Laotong () is a type of relationship in Chinese culture formerly practised in Hunan that bonded two girls together for eternity as kindred sisters.

There two cultural practises in Hunan in past centuries, Laotong and Laotang, acknowledged women's social bonds.

Chinese women commonly refer to each other as "Sisters". This is a recognition of the importance of women's supportive relationships, which help them endure hardships over their lives. Preparation for marriage might involve a Laotang relationship between several young women; the sisterhood would be dissolved upon marriage. After marriage, new sisterhoods could be formed later between married or widowed women.

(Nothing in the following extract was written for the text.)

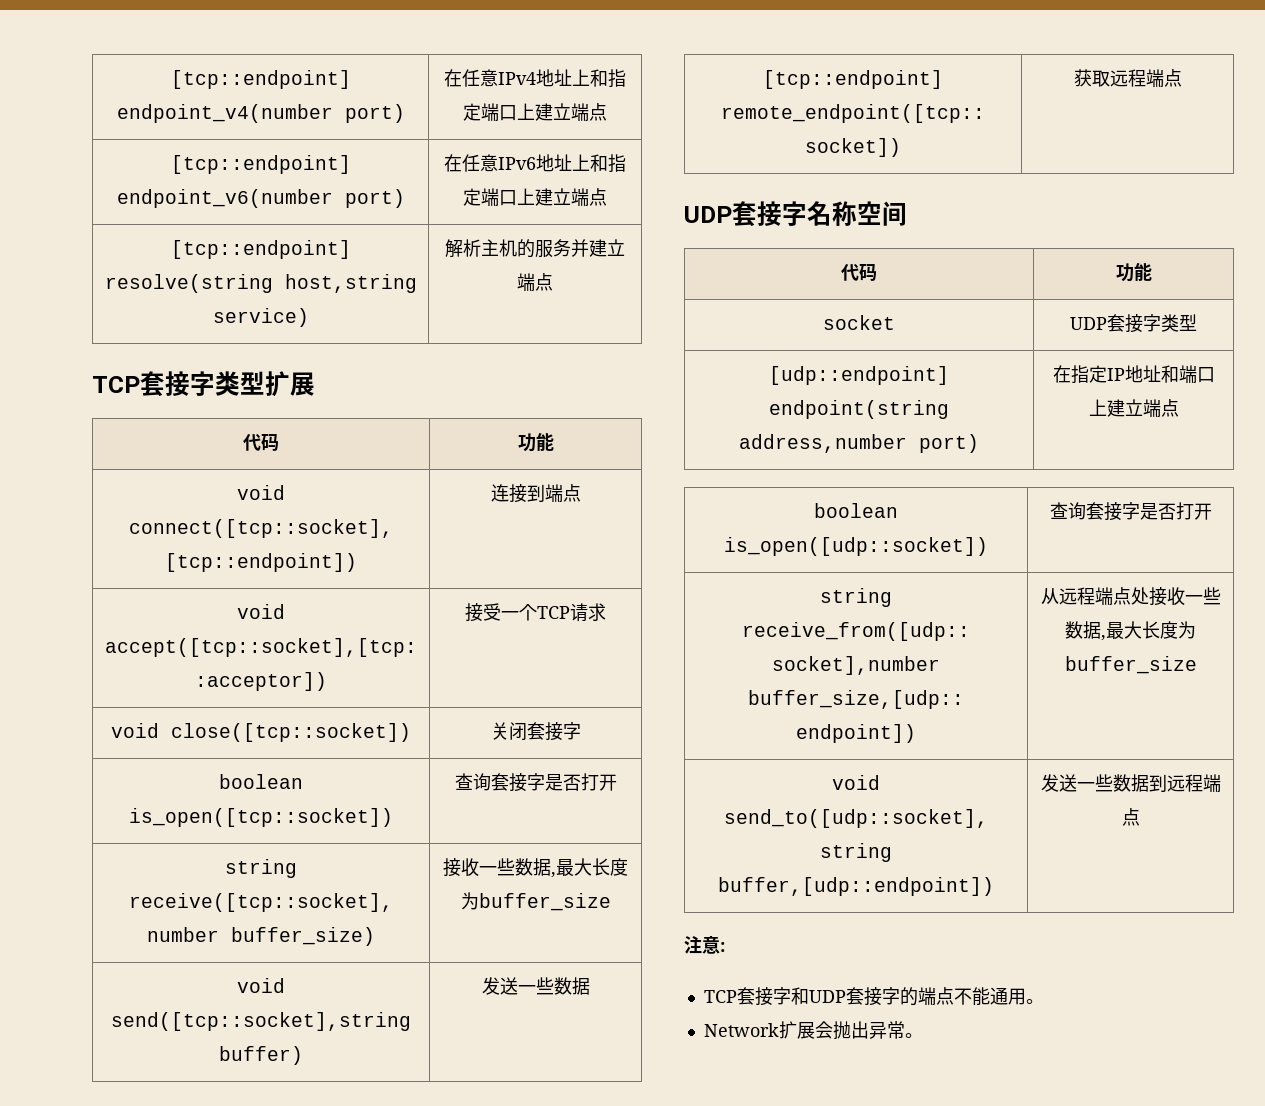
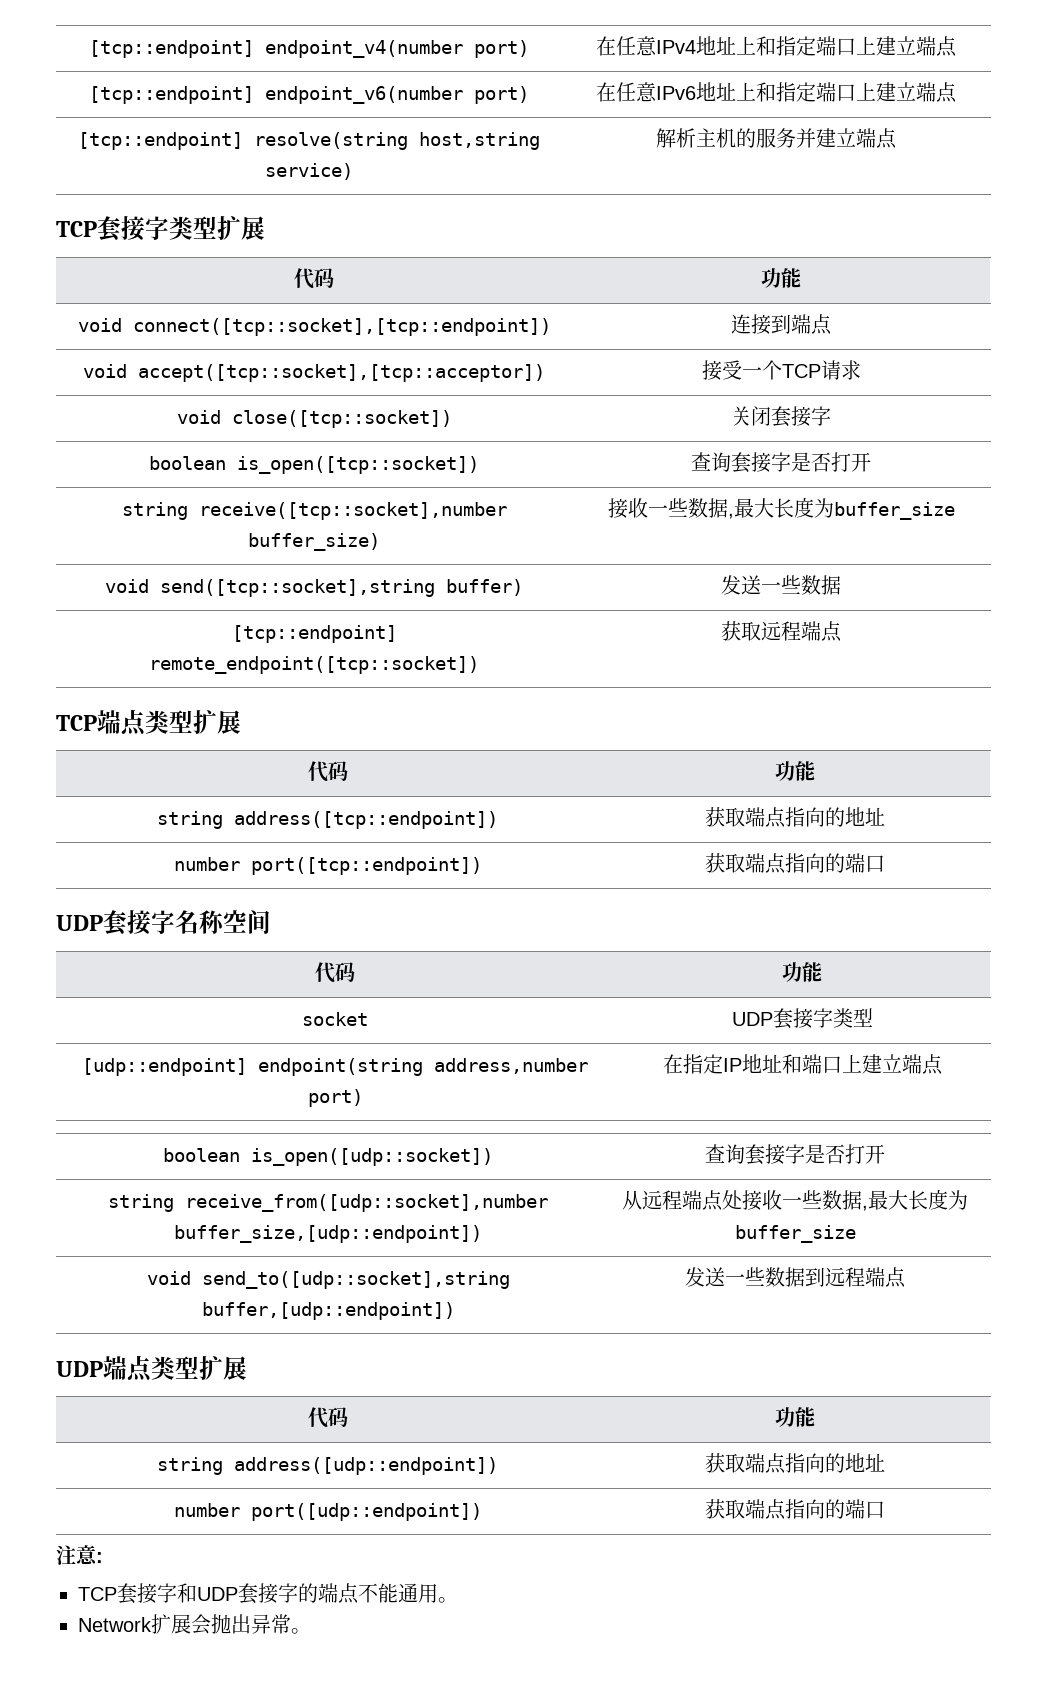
(1182, 78) none -> [56,709,241,736] [307,761,348,782] [774,761,815,781] [157,811,498,829] [704,807,885,828] [173,857,482,875] [704,853,885,874] // TCP端点类型扩展 // 代码 | 功能 // string address([tcp::endpoint]) | 获取端点指向的地址 // number port([tcp::endpoint]) | 获取端点指向的端口
(1140, 817) none -> [56,1355,247,1382] [307,1407,348,1428] [774,1407,815,1427] [157,1457,498,1475] [704,1453,885,1474] [173,1503,482,1521] [704,1499,885,1520] // UDP端点类型扩展 // 代码 | 功能 // string address([udp::endpoint]) | 获取端点指向的地址 // number port([udp::endpoint]) | 获取端点指向的端口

For Chinese women, the Laotong or "old-sames" relationship was the strongest and most precious bond of female friendship. This was a more rare and formal relationship between women. A woman could only have one Laotong, and the intensely unbreakable bond was for life. 

Often a Laotong relationship would be formed when a marriage was contracted between families who were expecting babies. This was done before the babies were born. If both children turned out female against the hopes of their families, the daughters could be brought together as Laotong. An intermediary, in some places a matchmaker, would form a Laotong relationship between two girls, similar to an arranged marriage. The Chinese astrological profiles of the girls were considered during the matching process. It was unusual for a Laotong relationship to be broken.

The relationship was made formal by the signing of a contract, which would be done much like a legal contract, using a seal. Laotong would frequently develop a language to use to communicate between them that only they could understand (a type of Nu shu), allowing them to send messages back and forth to one another. 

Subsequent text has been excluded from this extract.